▶ [Work request] Write out each entry once more so that it matches the original exactly.

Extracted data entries
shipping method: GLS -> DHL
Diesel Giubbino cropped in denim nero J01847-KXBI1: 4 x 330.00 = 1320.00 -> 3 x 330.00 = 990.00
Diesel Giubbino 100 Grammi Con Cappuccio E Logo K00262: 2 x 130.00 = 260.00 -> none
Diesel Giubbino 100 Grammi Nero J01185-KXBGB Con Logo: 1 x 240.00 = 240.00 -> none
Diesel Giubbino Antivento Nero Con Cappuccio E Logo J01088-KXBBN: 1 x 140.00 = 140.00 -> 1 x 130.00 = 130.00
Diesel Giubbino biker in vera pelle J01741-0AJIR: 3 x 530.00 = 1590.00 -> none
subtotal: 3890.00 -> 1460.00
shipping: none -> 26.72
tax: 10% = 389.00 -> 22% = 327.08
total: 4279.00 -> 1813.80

▶ [Output below]
shipping method: GLS -> DHL
Diesel Giubbino cropped in denim nero J01847-KXBI1: 4 x 330.00 = 1320.00 -> 3 x 330.00 = 990.00
Diesel Giubbino 100 Grammi Con Cappuccio E Logo K00262: 2 x 130.00 = 260.00 -> none
Diesel Giubbino 100 Grammi Nero J01185-KXBGB Con Logo: 1 x 240.00 = 240.00 -> none
Diesel Giubbino Antivento Nero Con Cappuccio E Logo J01088-KXBBN: 1 x 140.00 = 140.00 -> 1 x 130.00 = 130.00
Diesel Giubbino biker in vera pelle J01741-0AJIR: 3 x 530.00 = 1590.00 -> none
subtotal: 3890.00 -> 1460.00
shipping: none -> 26.72
tax: 10% = 389.00 -> 22% = 327.08
total: 4279.00 -> 1813.80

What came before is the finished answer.